**What needs to be done:** Scan the entries below for the word "Overlay". Copy each line that has it.

==========

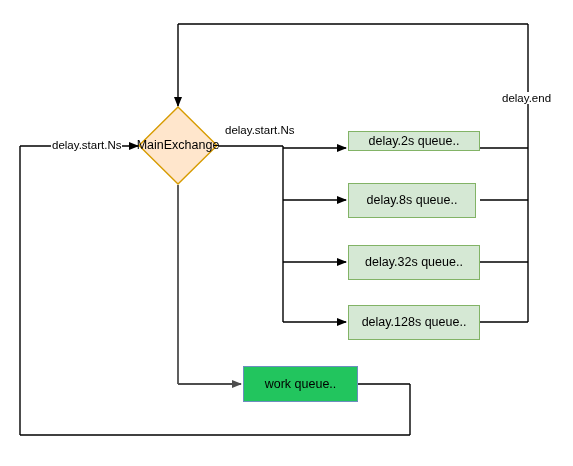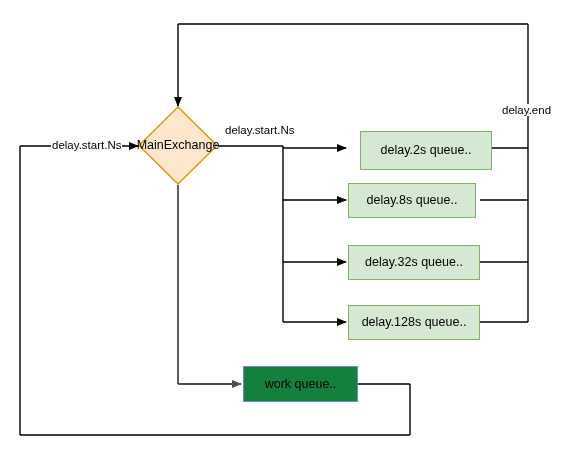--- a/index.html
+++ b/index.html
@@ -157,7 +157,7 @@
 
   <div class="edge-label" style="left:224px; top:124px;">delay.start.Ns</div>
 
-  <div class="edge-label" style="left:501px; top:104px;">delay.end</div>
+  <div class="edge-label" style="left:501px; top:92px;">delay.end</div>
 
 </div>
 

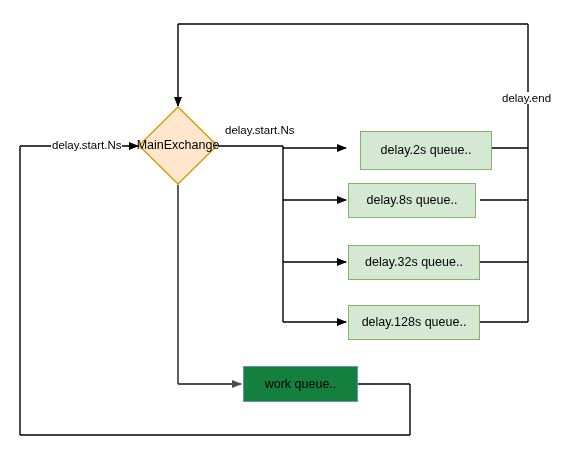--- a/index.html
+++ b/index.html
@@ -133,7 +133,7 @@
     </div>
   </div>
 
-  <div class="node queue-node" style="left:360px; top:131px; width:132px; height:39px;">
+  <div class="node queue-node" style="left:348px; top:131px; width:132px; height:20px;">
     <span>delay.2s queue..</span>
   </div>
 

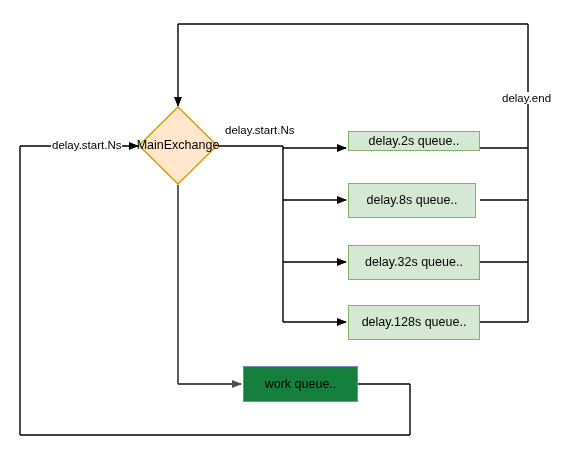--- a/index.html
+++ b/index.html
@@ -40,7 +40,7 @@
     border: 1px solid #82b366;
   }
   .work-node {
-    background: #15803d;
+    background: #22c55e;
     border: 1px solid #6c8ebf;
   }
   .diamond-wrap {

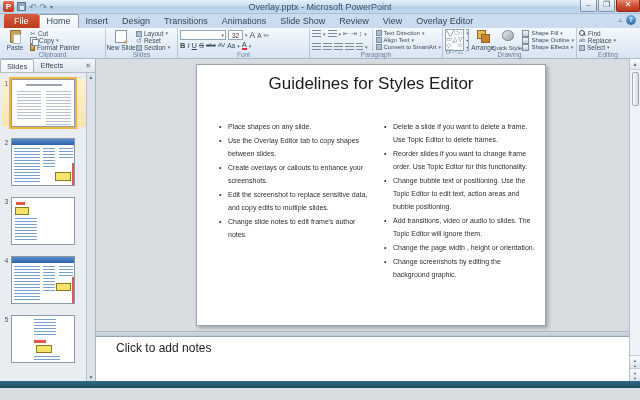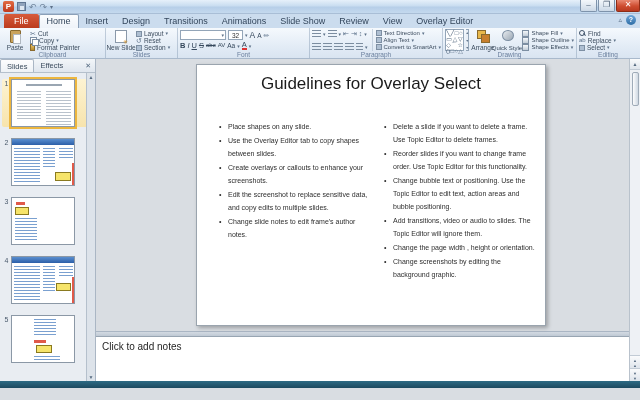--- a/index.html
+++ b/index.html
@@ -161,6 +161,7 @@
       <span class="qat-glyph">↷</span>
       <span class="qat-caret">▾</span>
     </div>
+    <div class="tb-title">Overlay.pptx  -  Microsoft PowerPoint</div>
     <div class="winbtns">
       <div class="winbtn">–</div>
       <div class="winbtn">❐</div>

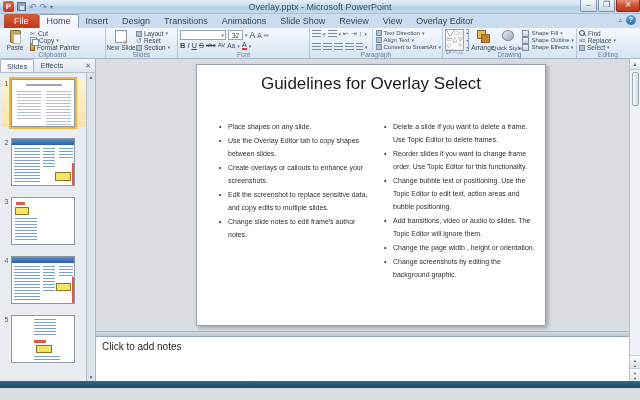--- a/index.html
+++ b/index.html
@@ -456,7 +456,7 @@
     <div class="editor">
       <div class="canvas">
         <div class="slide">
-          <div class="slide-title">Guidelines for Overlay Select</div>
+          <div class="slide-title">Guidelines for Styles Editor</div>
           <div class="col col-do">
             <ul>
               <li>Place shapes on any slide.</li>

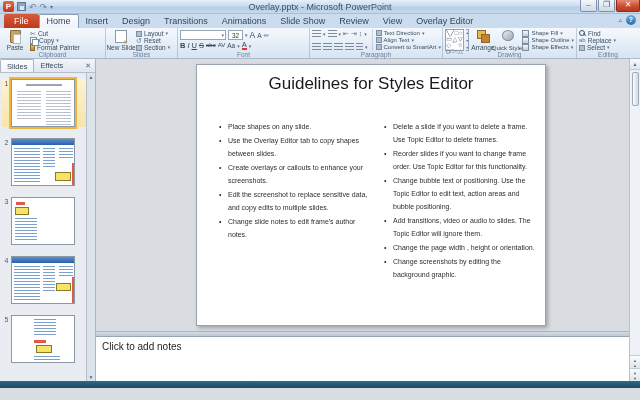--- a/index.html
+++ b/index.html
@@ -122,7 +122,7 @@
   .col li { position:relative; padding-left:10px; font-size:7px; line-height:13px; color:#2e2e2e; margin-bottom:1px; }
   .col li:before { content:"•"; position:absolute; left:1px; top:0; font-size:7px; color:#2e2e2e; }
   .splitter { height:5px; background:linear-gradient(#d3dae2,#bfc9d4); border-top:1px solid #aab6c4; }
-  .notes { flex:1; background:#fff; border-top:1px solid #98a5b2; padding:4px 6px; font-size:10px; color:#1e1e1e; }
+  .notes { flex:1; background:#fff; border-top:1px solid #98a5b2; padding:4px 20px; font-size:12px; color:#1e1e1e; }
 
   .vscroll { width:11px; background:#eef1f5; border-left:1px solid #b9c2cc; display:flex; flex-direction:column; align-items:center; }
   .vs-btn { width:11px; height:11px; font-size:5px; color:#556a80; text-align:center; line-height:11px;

==========

**Written answer:**
+    <div class="tb-title">Overlay.pptx  -  Microsoft PowerPoint</div>
-          <div class="slide-title">Guidelines for Overlay Select</div>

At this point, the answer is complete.